THE RECORDS:
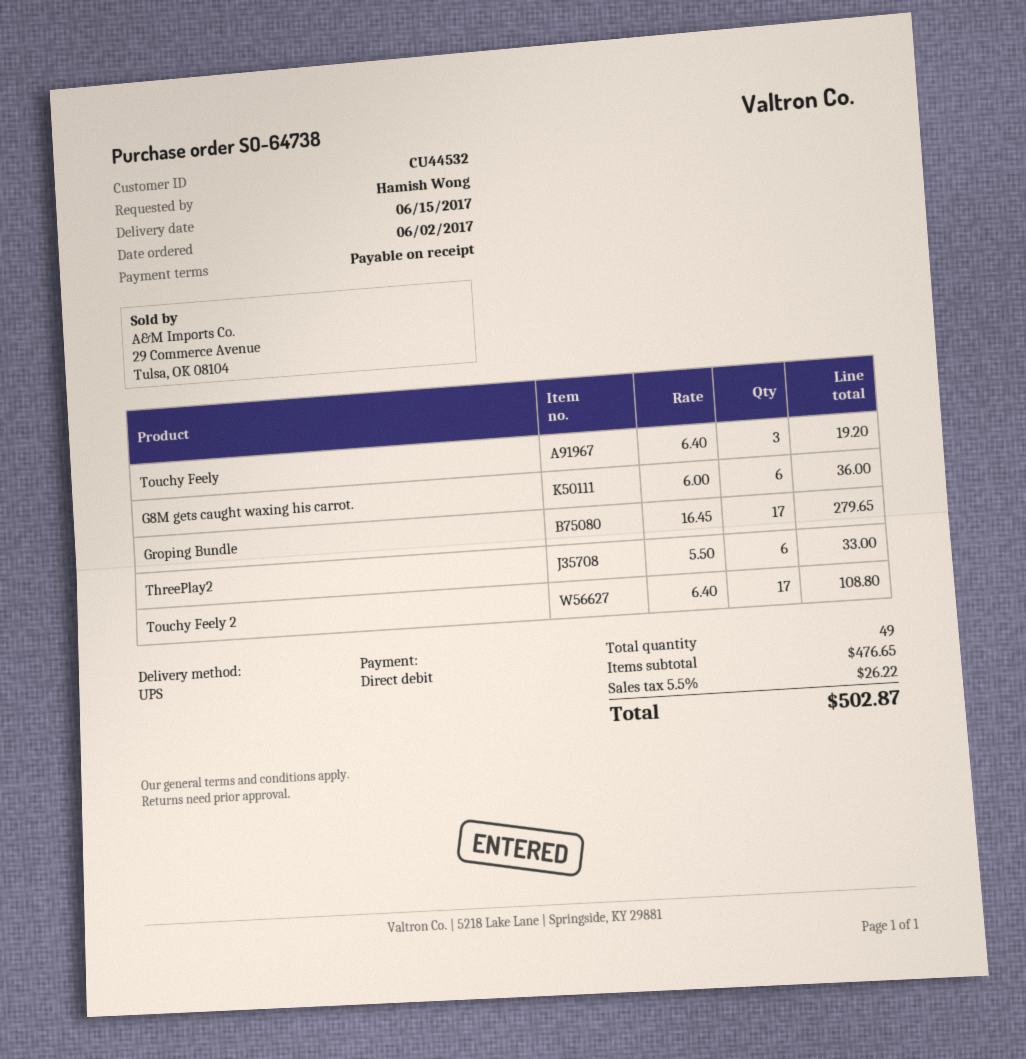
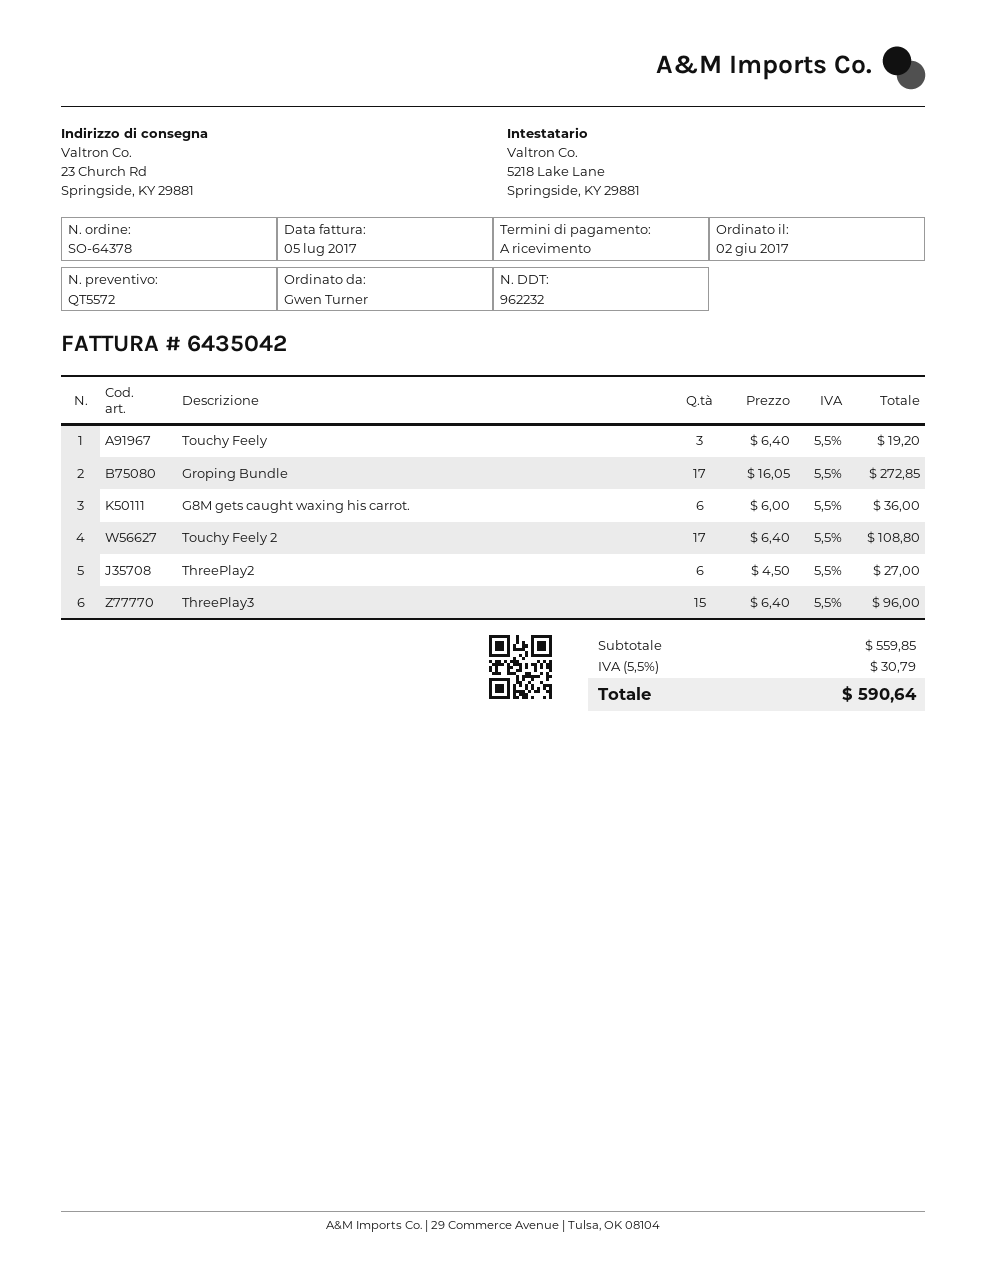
order number: SO-64738 -> SO-64378
ordered by: Hamish Wong -> Gwen Turner
Groping Bundle: 17 x 16.45 = 279.65 -> 17 x 16.05 = 272.85
ThreePlay2: 6 x 5.50 = 33.00 -> 6 x 4.50 = 27.00
ThreePlay3: none -> 15 x 6.40 = 96.00
subtotal: 476.65 -> 559.85
tax: 5.5% = 26.22 -> 5.5% = 30.79
total: 502.87 -> 590.64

TASK:
Repeat only the lines starting at the one that contains "ThreePlay2: 6 x" and ending at the last line above, exactly as written.

RESULT BELOW:
ThreePlay2: 6 x 5.50 = 33.00 -> 6 x 4.50 = 27.00
ThreePlay3: none -> 15 x 6.40 = 96.00
subtotal: 476.65 -> 559.85
tax: 5.5% = 26.22 -> 5.5% = 30.79
total: 502.87 -> 590.64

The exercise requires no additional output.